• [WORK REQUEST] Copy all lines below exactly as written. Leave pictures out.

Web document revisions
------------------------------------------------------------------------

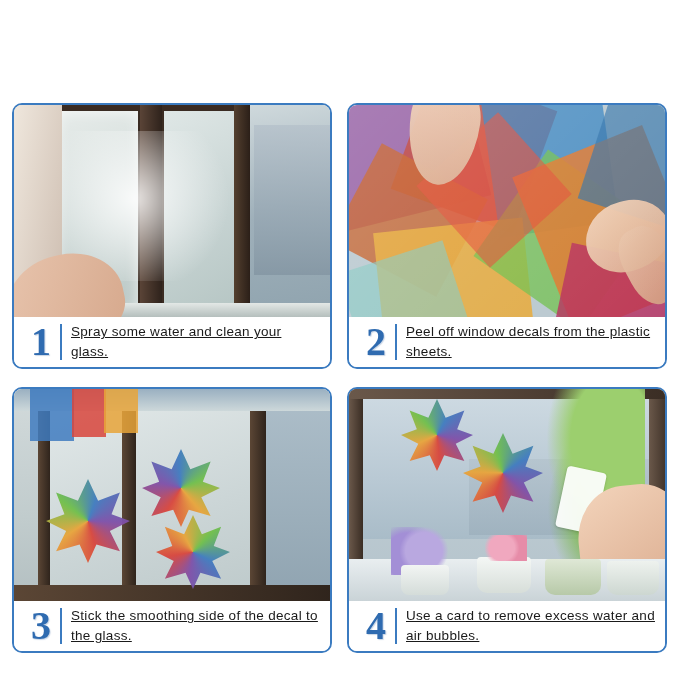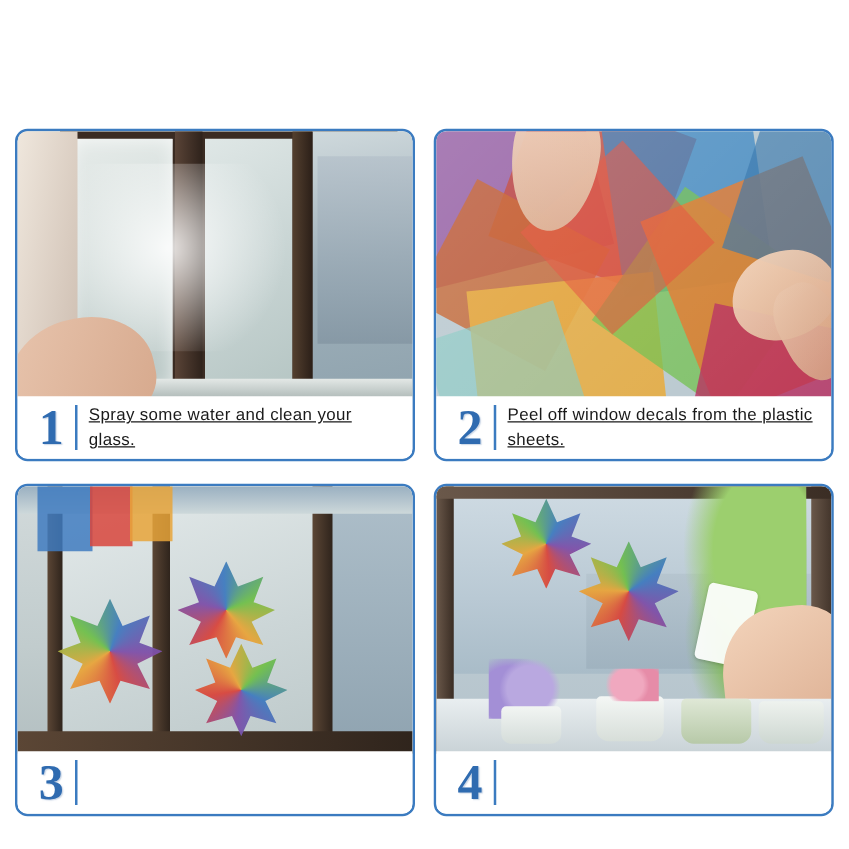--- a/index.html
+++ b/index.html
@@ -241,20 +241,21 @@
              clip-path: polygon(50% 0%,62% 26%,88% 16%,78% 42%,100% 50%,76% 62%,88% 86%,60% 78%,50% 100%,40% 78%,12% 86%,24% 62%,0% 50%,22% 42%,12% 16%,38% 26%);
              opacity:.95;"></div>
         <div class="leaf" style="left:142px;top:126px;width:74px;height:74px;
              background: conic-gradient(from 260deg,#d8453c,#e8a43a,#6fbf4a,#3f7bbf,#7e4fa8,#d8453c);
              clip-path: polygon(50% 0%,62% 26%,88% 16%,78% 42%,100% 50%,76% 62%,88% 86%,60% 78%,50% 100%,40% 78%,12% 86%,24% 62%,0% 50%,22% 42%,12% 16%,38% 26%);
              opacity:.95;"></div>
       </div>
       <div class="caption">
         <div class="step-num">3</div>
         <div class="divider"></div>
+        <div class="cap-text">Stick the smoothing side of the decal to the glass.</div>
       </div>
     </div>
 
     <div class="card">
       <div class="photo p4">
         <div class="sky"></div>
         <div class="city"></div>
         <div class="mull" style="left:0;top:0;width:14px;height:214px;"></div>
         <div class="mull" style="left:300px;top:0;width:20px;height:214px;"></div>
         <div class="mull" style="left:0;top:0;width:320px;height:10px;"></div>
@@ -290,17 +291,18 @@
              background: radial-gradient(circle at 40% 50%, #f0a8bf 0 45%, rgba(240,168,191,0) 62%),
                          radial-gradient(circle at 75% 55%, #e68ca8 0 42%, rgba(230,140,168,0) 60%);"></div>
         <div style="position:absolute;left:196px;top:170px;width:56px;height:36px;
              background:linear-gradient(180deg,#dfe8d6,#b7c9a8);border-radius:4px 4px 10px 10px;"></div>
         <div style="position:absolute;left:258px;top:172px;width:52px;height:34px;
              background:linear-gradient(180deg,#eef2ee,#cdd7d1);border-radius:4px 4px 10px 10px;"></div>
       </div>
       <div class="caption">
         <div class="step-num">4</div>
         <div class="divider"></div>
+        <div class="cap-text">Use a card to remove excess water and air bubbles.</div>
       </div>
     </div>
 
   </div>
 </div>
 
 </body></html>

------------------------------------------------------------------------

• [OUTPUT OF THE TASK]
--- a/index.html
+++ b/index.html
@@ -241,20 +241,21 @@
              clip-path: polygon(50% 0%,62% 26%,88% 16%,78% 42%,100% 50%,76% 62%,88% 86%,60% 78%,50% 100%,40% 78%,12% 86%,24% 62%,0% 50%,22% 42%,12% 16%,38% 26%);
              opacity:.95;"></div>
         <div class="leaf" style="left:142px;top:126px;width:74px;height:74px;
              background: conic-gradient(from 260deg,#d8453c,#e8a43a,#6fbf4a,#3f7bbf,#7e4fa8,#d8453c);
              clip-path: polygon(50% 0%,62% 26%,88% 16%,78% 42%,100% 50%,76% 62%,88% 86%,60% 78%,50% 100%,40% 78%,12% 86%,24% 62%,0% 50%,22% 42%,12% 16%,38% 26%);
              opacity:.95;"></div>
       </div>
       <div class="caption">
         <div class="step-num">3</div>
         <div class="divider"></div>
+        <div class="cap-text">Stick the smoothing side of the decal to the glass.</div>
       </div>
     </div>
 
     <div class="card">
       <div class="photo p4">
         <div class="sky"></div>
         <div class="city"></div>
         <div class="mull" style="left:0;top:0;width:14px;height:214px;"></div>
         <div class="mull" style="left:300px;top:0;width:20px;height:214px;"></div>
         <div class="mull" style="left:0;top:0;width:320px;height:10px;"></div>
@@ -290,17 +291,18 @@
              background: radial-gradient(circle at 40% 50%, #f0a8bf 0 45%, rgba(240,168,191,0) 62%),
                          radial-gradient(circle at 75% 55%, #e68ca8 0 42%, rgba(230,140,168,0) 60%);"></div>
         <div style="position:absolute;left:196px;top:170px;width:56px;height:36px;
              background:linear-gradient(180deg,#dfe8d6,#b7c9a8);border-radius:4px 4px 10px 10px;"></div>
         <div style="position:absolute;left:258px;top:172px;width:52px;height:34px;
              background:linear-gradient(180deg,#eef2ee,#cdd7d1);border-radius:4px 4px 10px 10px;"></div>
       </div>
       <div class="caption">
         <div class="step-num">4</div>
         <div class="divider"></div>
+        <div class="cap-text">Use a card to remove excess water and air bubbles.</div>
       </div>
     </div>
 
   </div>
 </div>
 
 </body></html>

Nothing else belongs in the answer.